A discrete metric space is complete.

Proof. Since every Cauchy sequence is eventually constant, hence it converges. Thus the discrete metric space is complete.

3.10.6. Meager Sets

Proposition 3.31

The only meager set in $X$ is $\varnothing$.

Proof. Recall from Theorem 3.66 that a meager set has an empty interior.

Since every nonempty subset of $X$ is open hence it doesn’t have an empty interior.

Thus, the only meager set is $\varnothing$.

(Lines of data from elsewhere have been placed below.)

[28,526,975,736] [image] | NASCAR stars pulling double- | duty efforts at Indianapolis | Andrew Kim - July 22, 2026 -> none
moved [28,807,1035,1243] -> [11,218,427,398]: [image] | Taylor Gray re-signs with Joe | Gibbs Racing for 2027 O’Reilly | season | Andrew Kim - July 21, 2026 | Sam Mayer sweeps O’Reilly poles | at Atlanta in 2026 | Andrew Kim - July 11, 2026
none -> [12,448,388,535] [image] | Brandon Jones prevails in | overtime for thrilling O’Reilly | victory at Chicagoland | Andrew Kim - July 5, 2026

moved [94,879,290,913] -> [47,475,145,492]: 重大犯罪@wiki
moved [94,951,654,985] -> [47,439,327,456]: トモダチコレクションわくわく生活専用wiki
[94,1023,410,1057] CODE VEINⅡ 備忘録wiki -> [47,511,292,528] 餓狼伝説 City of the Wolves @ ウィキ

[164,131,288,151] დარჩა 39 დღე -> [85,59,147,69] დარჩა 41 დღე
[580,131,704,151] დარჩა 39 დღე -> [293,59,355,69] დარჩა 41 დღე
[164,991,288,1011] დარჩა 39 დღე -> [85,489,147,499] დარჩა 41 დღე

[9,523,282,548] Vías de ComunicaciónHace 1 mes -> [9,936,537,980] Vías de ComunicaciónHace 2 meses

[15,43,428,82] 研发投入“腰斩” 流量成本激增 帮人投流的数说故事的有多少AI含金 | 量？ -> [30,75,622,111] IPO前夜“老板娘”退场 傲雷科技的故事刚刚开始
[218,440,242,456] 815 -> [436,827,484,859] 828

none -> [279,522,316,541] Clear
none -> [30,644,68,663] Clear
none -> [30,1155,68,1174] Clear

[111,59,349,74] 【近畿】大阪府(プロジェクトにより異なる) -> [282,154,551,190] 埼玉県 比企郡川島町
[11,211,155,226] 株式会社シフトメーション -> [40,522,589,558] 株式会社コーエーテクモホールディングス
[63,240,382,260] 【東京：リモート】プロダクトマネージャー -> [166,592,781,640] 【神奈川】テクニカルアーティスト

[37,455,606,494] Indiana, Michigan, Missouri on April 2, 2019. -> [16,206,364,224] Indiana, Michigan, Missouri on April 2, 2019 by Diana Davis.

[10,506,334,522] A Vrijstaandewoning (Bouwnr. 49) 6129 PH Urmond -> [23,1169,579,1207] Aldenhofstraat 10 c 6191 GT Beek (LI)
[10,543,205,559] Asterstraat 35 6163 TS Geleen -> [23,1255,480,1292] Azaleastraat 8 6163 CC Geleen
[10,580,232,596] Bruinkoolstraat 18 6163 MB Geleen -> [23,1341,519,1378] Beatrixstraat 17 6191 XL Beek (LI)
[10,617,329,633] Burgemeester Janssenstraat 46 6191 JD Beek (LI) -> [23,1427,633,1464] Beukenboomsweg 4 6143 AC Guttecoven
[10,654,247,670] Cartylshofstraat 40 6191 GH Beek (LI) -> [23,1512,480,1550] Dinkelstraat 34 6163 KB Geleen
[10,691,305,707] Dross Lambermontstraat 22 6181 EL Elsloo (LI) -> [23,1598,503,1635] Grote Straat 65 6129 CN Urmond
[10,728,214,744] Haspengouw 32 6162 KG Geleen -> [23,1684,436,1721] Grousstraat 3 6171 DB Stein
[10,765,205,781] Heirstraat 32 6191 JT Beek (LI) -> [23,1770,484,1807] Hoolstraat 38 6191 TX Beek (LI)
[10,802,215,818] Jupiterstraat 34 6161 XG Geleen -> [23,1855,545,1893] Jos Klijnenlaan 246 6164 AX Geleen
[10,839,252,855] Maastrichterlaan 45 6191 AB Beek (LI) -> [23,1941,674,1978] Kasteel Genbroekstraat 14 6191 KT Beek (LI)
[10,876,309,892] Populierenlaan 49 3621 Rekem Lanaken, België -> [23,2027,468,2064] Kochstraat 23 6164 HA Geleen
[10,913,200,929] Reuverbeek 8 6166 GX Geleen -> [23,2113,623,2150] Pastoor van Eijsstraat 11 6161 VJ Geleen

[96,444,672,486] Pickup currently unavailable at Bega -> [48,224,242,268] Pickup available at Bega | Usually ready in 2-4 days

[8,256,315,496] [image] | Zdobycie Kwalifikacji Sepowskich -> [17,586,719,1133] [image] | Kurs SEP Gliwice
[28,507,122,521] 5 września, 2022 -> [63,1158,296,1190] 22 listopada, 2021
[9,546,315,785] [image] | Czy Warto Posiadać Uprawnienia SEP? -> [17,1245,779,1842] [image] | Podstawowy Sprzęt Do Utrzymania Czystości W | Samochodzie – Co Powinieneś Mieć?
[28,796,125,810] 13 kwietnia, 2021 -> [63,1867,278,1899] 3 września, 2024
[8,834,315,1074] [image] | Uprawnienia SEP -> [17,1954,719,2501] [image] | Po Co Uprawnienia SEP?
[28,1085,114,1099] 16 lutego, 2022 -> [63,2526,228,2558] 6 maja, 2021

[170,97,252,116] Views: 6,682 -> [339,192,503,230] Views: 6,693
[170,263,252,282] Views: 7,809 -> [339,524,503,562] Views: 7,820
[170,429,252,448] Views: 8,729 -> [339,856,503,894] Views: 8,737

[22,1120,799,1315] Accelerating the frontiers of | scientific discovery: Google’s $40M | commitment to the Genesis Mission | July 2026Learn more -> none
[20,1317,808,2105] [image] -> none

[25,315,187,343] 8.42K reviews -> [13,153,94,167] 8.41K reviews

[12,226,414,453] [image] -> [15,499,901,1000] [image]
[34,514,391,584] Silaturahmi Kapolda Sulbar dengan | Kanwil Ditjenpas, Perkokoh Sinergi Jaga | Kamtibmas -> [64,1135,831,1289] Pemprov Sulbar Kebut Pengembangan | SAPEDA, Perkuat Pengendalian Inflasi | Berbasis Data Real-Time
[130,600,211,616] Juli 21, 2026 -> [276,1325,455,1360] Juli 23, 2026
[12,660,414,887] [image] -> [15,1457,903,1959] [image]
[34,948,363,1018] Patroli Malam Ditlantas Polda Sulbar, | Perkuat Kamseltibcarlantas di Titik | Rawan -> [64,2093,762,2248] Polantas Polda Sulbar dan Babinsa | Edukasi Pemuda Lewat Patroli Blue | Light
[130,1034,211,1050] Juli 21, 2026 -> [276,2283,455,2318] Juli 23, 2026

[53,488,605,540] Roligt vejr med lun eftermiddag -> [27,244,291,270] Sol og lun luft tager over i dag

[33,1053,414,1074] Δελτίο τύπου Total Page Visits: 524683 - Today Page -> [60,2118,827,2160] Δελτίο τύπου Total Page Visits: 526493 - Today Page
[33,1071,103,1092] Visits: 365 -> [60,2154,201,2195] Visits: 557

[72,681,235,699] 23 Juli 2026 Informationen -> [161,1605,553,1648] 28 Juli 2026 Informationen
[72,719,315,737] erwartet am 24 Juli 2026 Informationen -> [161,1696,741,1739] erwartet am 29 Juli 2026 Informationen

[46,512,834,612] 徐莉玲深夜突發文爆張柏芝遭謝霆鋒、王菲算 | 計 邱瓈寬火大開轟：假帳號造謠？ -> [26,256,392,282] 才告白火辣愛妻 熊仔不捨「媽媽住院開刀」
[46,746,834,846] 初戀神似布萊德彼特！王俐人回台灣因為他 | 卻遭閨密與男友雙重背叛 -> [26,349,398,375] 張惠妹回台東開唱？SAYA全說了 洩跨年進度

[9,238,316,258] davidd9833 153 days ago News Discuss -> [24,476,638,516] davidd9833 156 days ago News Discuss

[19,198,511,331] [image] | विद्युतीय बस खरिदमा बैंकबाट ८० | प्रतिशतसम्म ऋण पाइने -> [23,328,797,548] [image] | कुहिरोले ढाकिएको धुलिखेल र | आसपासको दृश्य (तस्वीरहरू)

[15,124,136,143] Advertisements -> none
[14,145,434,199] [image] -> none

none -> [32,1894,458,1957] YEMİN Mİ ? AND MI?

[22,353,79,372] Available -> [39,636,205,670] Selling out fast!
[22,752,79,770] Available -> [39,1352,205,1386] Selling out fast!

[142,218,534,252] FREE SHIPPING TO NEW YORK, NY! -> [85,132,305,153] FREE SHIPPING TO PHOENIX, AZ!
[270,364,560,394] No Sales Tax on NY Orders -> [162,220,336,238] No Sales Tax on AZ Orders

3.10.7. Baire Category Theorem

Observation 3.2

Let $X$ be a countable set with a discrete metric.

$X$ is complete and it satisfies the Baire category theorem.

Let $\{x_n\}$ be an enumeration of $X$. Then, we can write $X$ as:

$$X=\bigcup _{n=1}^{\mathrm{\infty }}\{x_n\}.$$

Now, although it’s a countable union of singletons, the singletons themselves are not rare sets. Hence, we cannot say that $X$ meager.

3.10.8. Compactness

Example 3.29

We can construct a closed and bounded set which is not compact.

1. Let $X$ be an infinite set with the discrete metric.

2. Then, $B(x,1)=\{x\}$ is a singleton for every $x\in X$.

3. $X$ is closed.

4. $X$ is bounded since $d(x,y)\le 1$ for every $x,y\in X$. Hence $\mathrm{diam}X=1$.

5. Consider the open cover $X=\bigcup _{x\in X}B(x,1)$.

6. This cover cannot be reduced to a finite subcover.

7. Thus, $X$ is not compact even though it is closed and bounded.